Speeding up the Number Theoretic Transform for Faster Ideal Lattice-Based Cryptography

The Number Theoretic Transform (NTT) provides efficient algorithms for cyclic and nega-cyclic convolutions, which have many applications in computer arithmetic, e.g., for multiplying large integers and large degree polynomials. It is commonly used in cryptographic schemes that are based on the hardness of the Ring Learning With Errors (R-LWE) problem to efficiently implement modular polynomial multiplication.
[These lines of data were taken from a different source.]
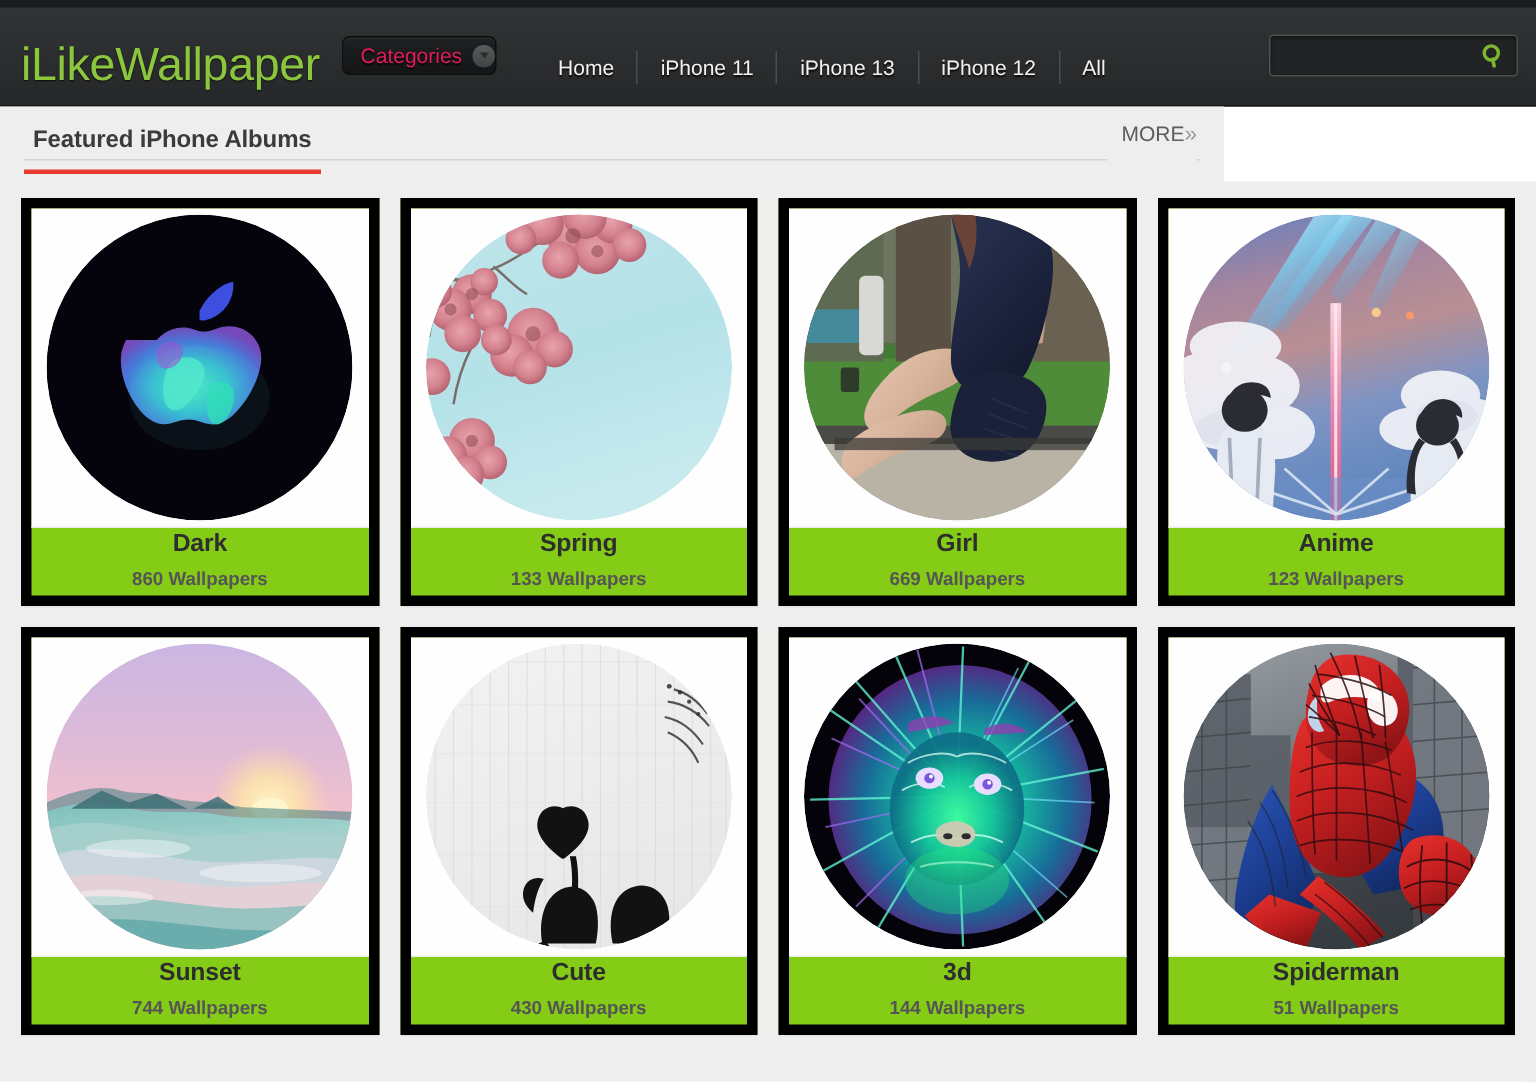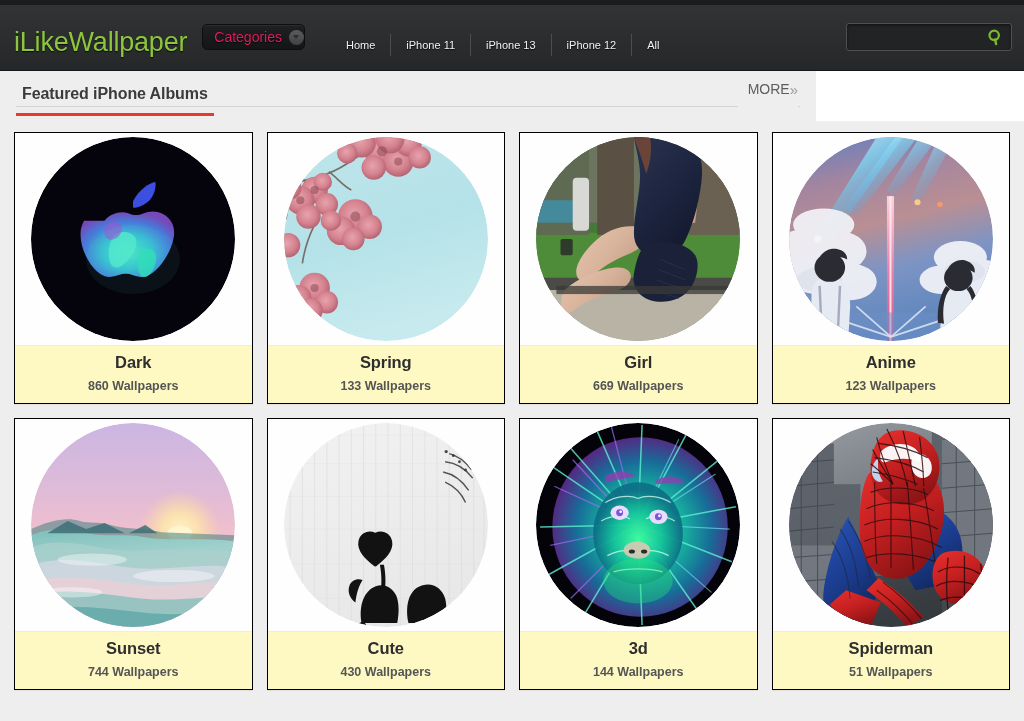"iLikeWallpaper" .logo { font-size: 27px -> 31px }
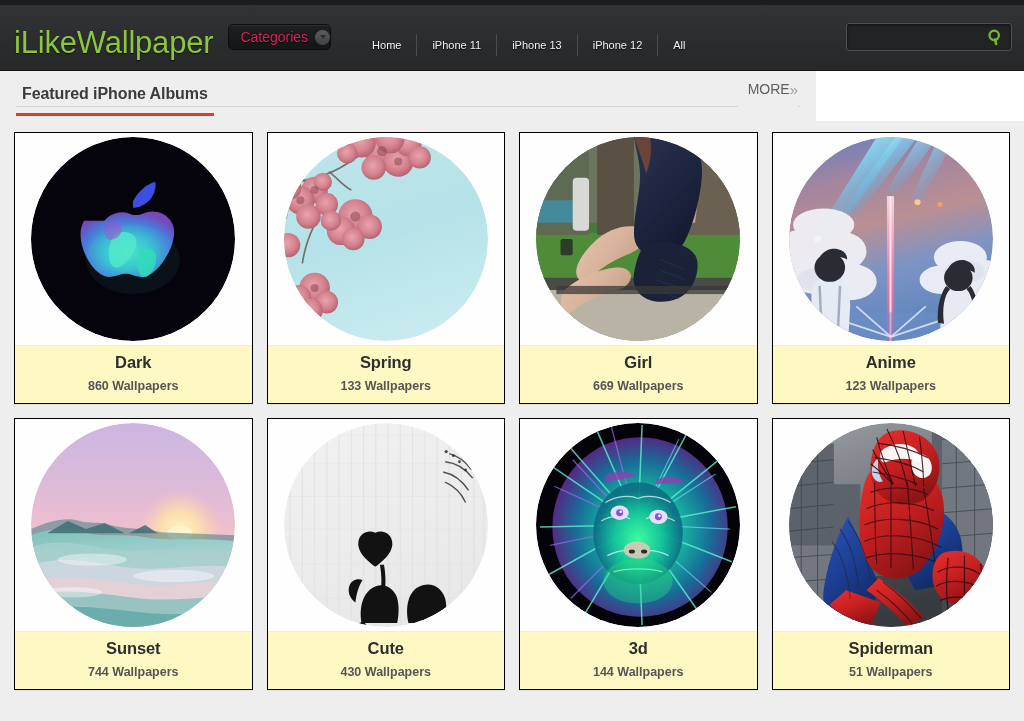"Home" .navitem { font-size: 11px -> 14px }
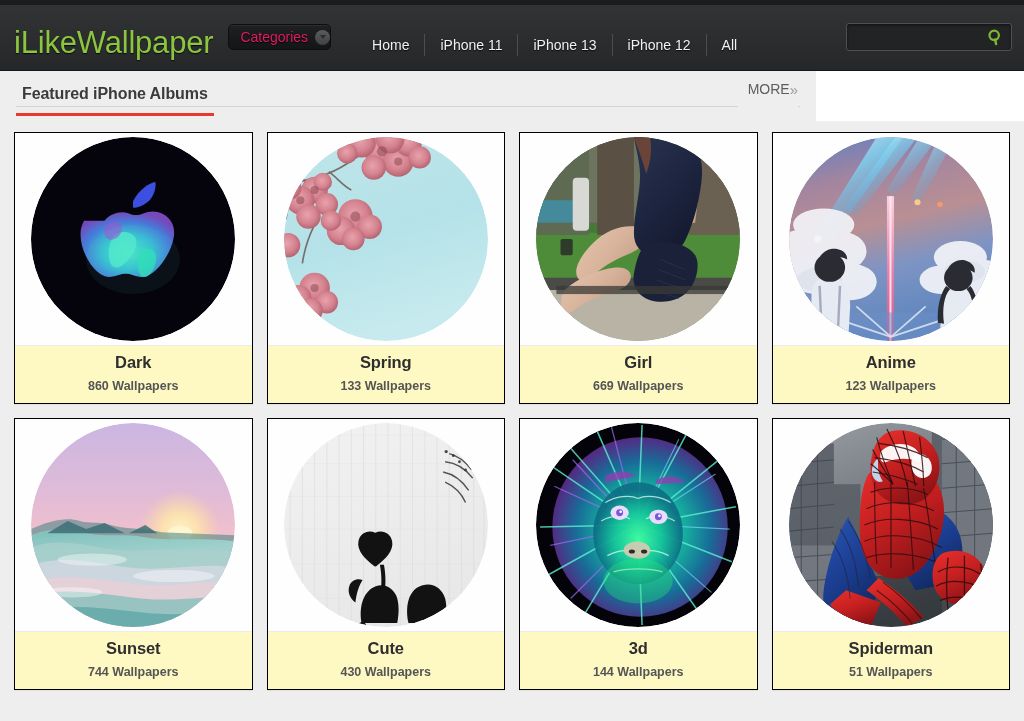"Dark" .card { background: #fef9c3 -> #84cc16; border: 1px solid #000000 -> 7px solid #000000 }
We present a new modular reduction technique that is tailored for the special moduli required by the NTT. Based on this reduction, we speed up the NTT and propose faster, multi-purpose algorithms. We present two implementations of these algorithms: a portable C implementation and a high-speed implementation using assembly with AVX2 instructions. In comparison to state-of-the-art implementations of the NTT using the same parameters, our C and assembly implementations achieve factor-1.90 and factor-1.25 speedups, respectively. To demonstrate the improved efficiency in an application example, we benchmarked the algorithms in the context of the R-LWE key exchange protocol that has recently been proposed by Alkim, Ducas, Pöppelmann and Schwabe. In this case, our C and assembly implementations compute the full key exchange 1.40 and 1.34 times faster, respectively. These results are achieved with full protection against timing attacks.